-------- GIVEN DATA --------

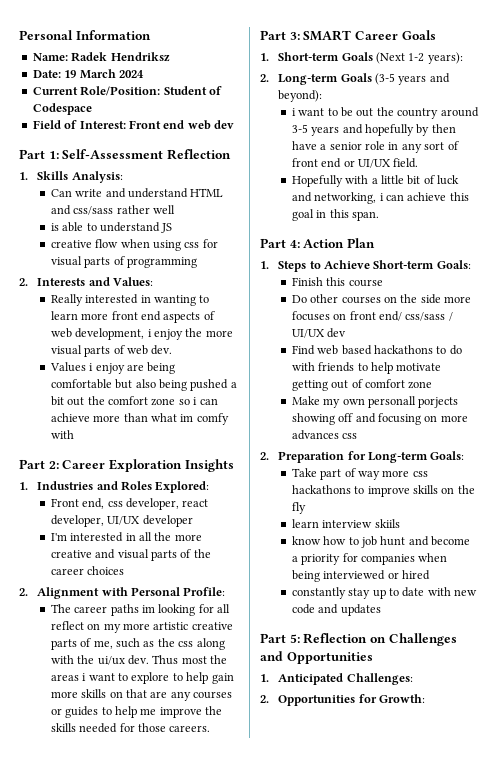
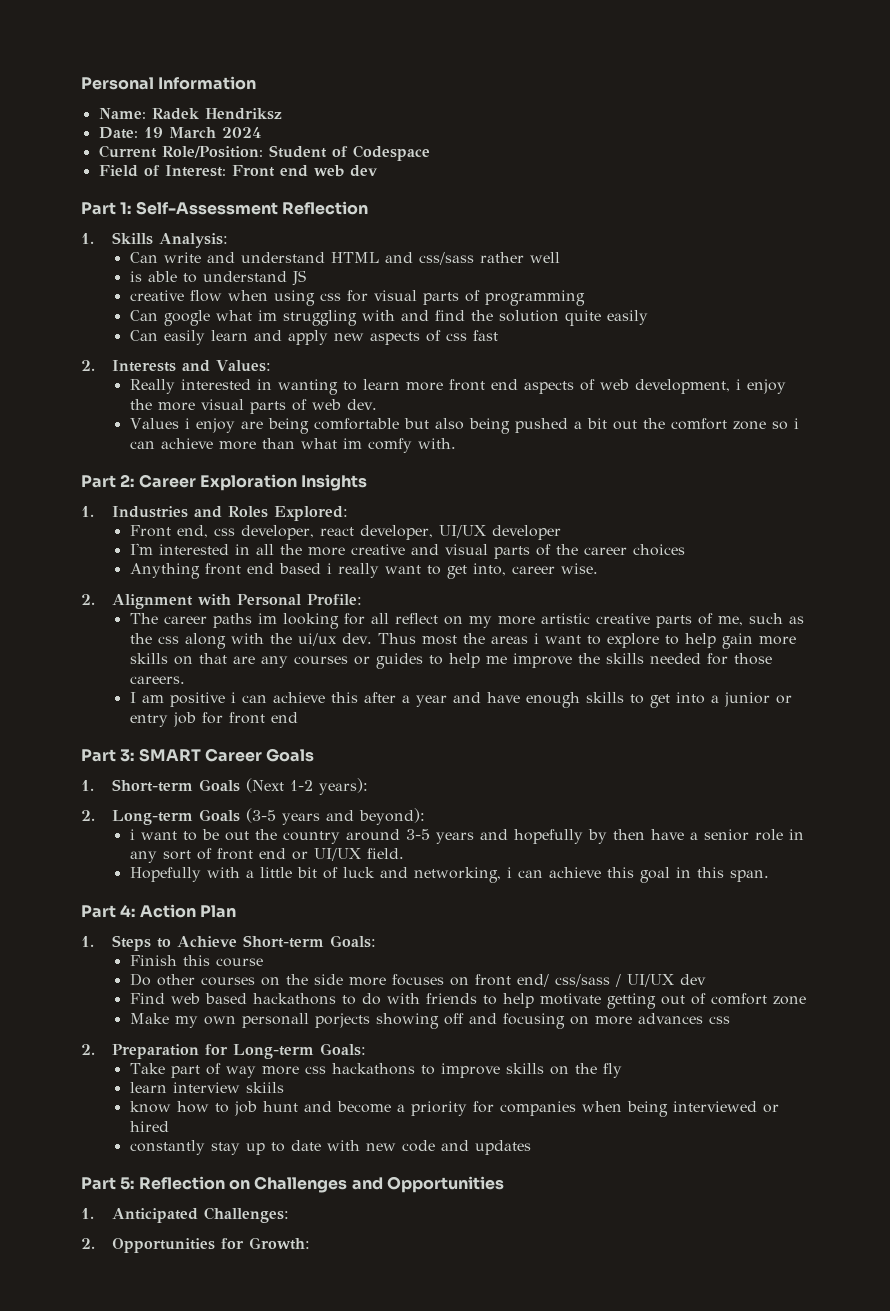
+ Can google what im struggling with and find the solution quite easily
+ Can easily learn and apply new aspects of css fast
- Values i enjoy are being comfortable but also being pushed a bit out the comfort zone so i can achieve more than what im comfy with
+ Values i enjoy are being comfortable but also being pushed a bit out the comfort zone so i can achieve more than what im comfy with.
+ Anything front end based i really want to get into, career wise.
+ I am positive i can achieve this after a year and have enough skills to get into a junior or entry job for front end

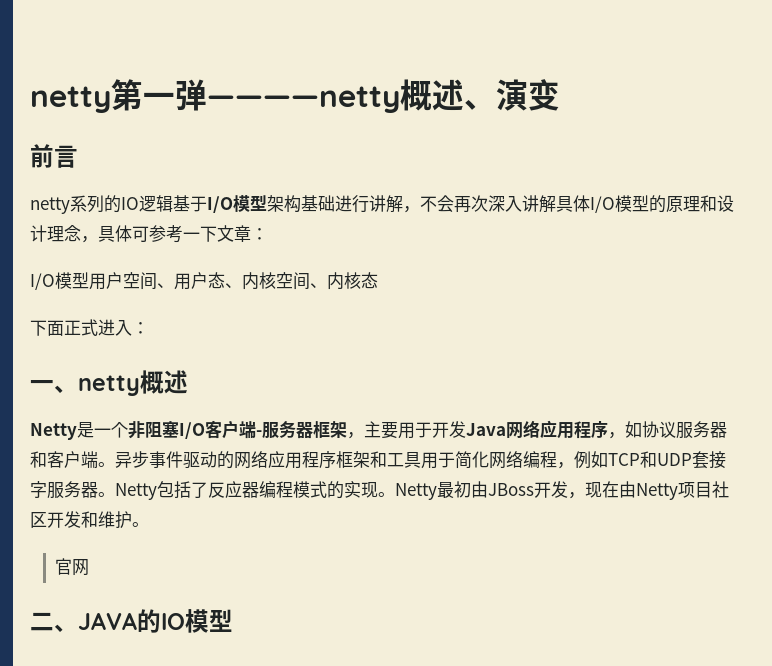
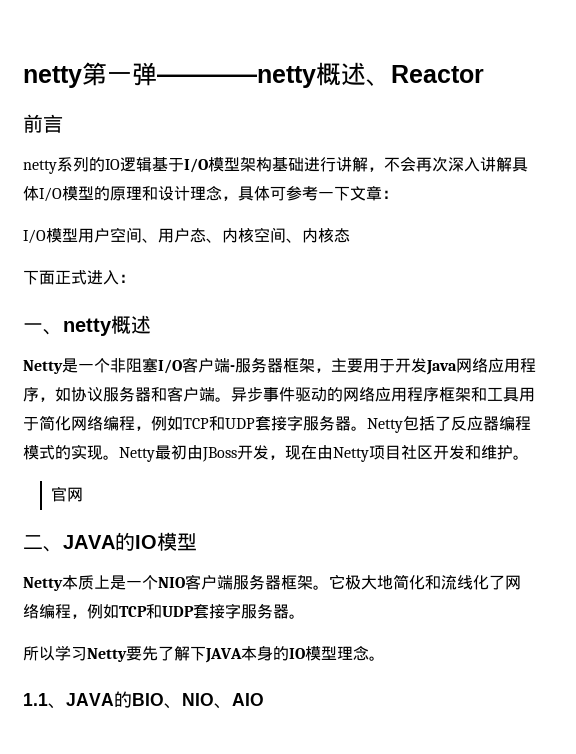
- netty第一弹————netty概述、演变
+ netty第一弹————netty概述、Reactor
+ Netty本质上是一个NIO客户端服务器框架。它极大地简化和流线化了网络编程，例如TCP和UDP套接字服务器。
+ 所以学习Netty要先了解下JAVA本身的IO模型理念。
+ 1.1、JAVA的BIO、NIO、AIO

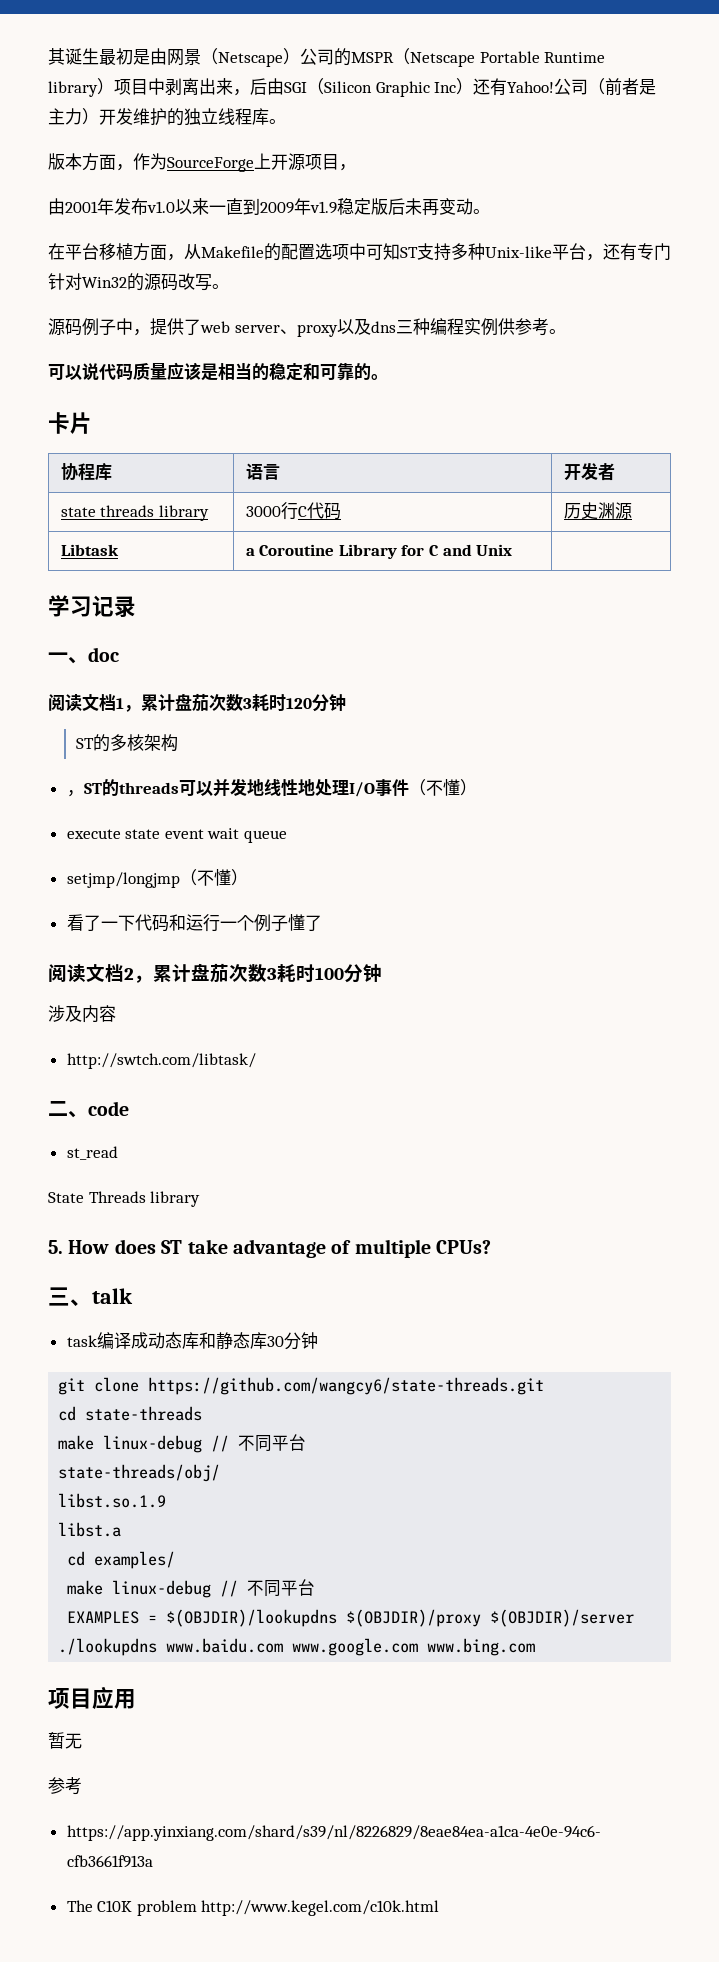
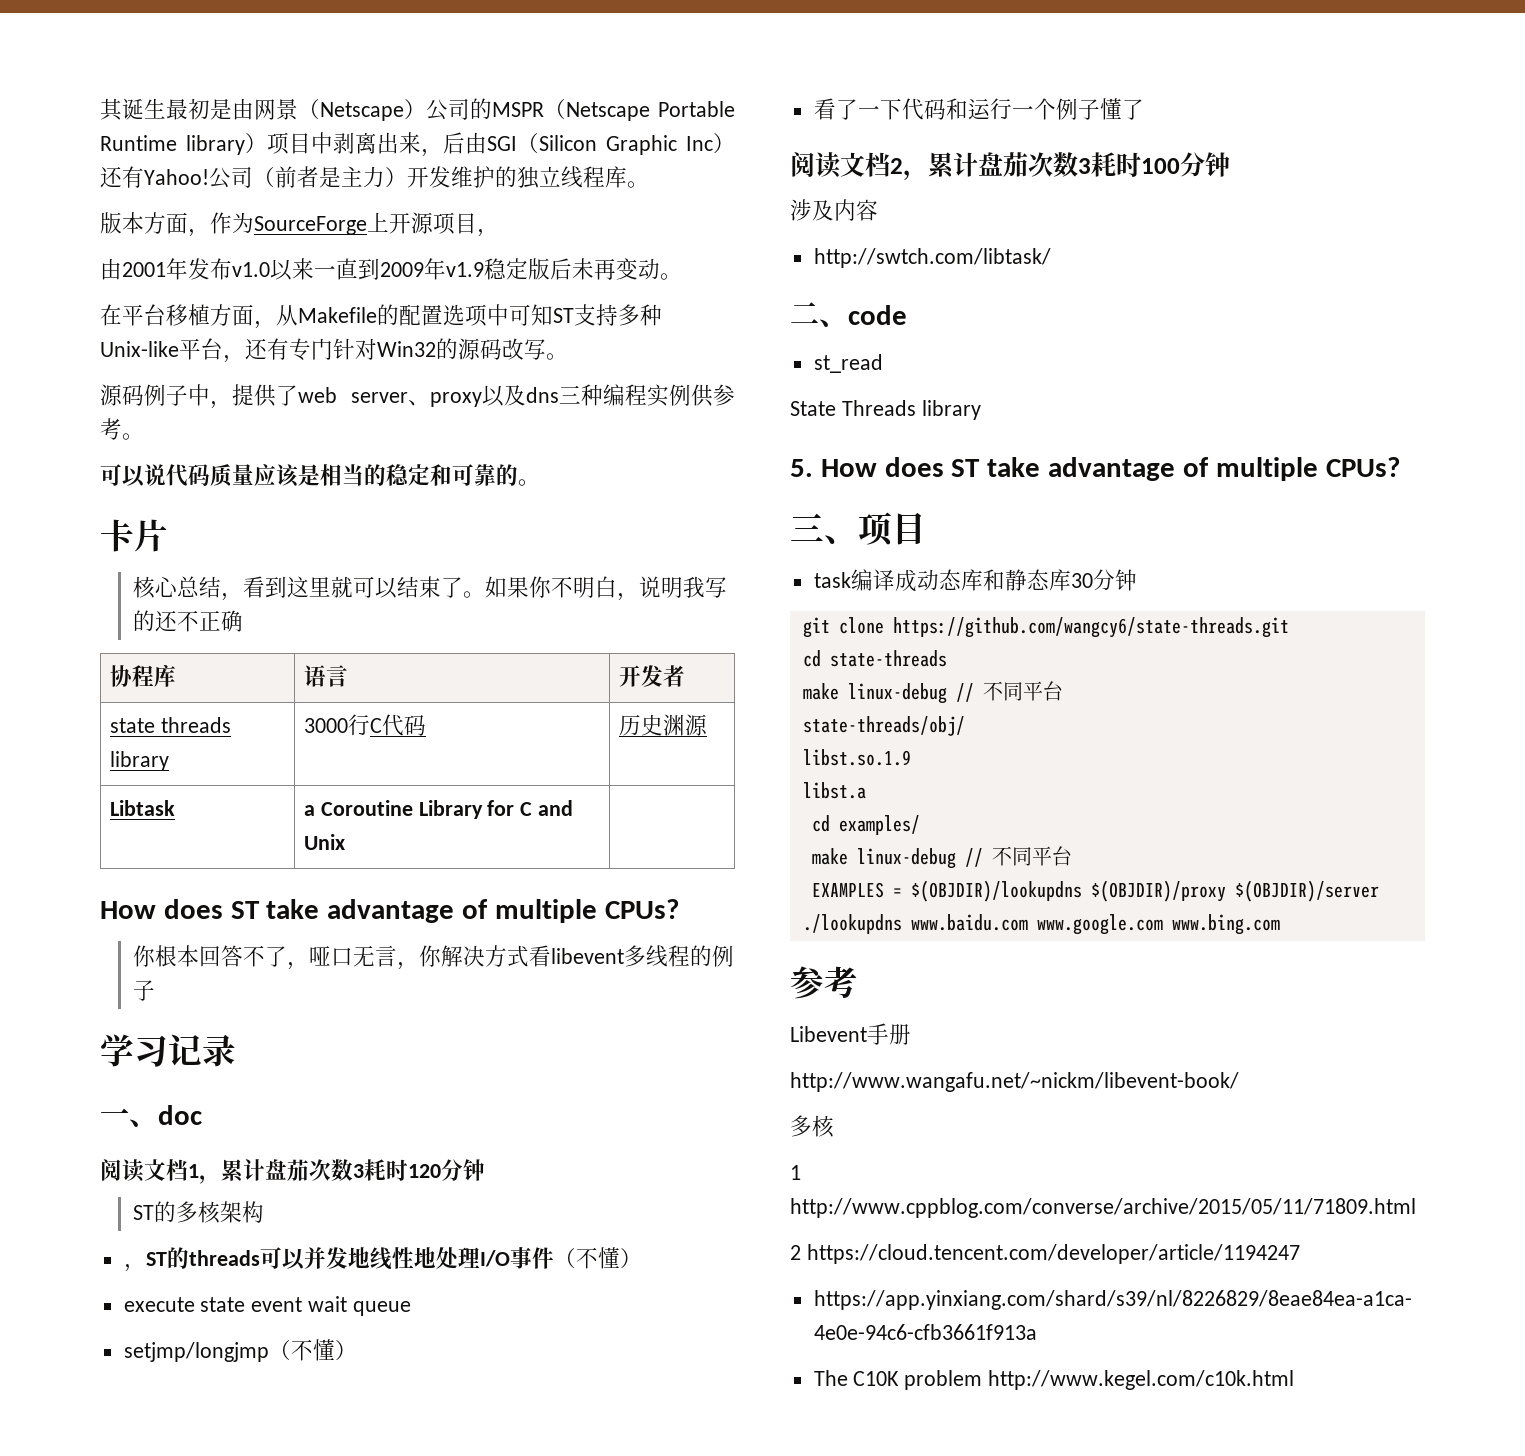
+ 核心总结，看到这里就可以结束了。如果你不明白，说明我写的还不正确
  Libtask | a Coroutine Library for C and Unix |
+ How does ST take advantage of multiple CPUs?
+ 你根本回答不了，哑口无言，你解决方式看libevent多线程的例子
- 三、talk
+ 三、项目
  ./lookupdns www.baidu.com www.google.com www.bing.com
- 项目应用
- 暂无
  参考
+ Libevent手册
+ http://www.wangafu.net/~nickm/libevent-book/
+ 多核
+ 1 http://www.cppblog.com/converse/archive/2015/05/11/71809.html
+ 2 https://cloud.tencent.com/developer/article/1194247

--------

### [WORK TASK]
Omit all pictures and write out, exactly, only the lines from the line containing "- netty第一弹————netty概述、演变" through the last line of the entries above.

### [ANSWER BELOW]
- netty第一弹————netty概述、演变
+ netty第一弹————netty概述、Reactor
+ Netty本质上是一个NIO客户端服务器框架。它极大地简化和流线化了网络编程，例如TCP和UDP套接字服务器。
+ 所以学习Netty要先了解下JAVA本身的IO模型理念。
+ 1.1、JAVA的BIO、NIO、AIO

+ 核心总结，看到这里就可以结束了。如果你不明白，说明我写的还不正确
  Libtask | a Coroutine Library for C and Unix |
+ How does ST take advantage of multiple CPUs?
+ 你根本回答不了，哑口无言，你解决方式看libevent多线程的例子
- 三、talk
+ 三、项目
  ./lookupdns www.baidu.com www.google.com www.bing.com
- 项目应用
- 暂无
  参考
+ Libevent手册
+ http://www.wangafu.net/~nickm/libevent-book/
+ 多核
+ 1 http://www.cppblog.com/converse/archive/2015/05/11/71809.html
+ 2 https://cloud.tencent.com/developer/article/1194247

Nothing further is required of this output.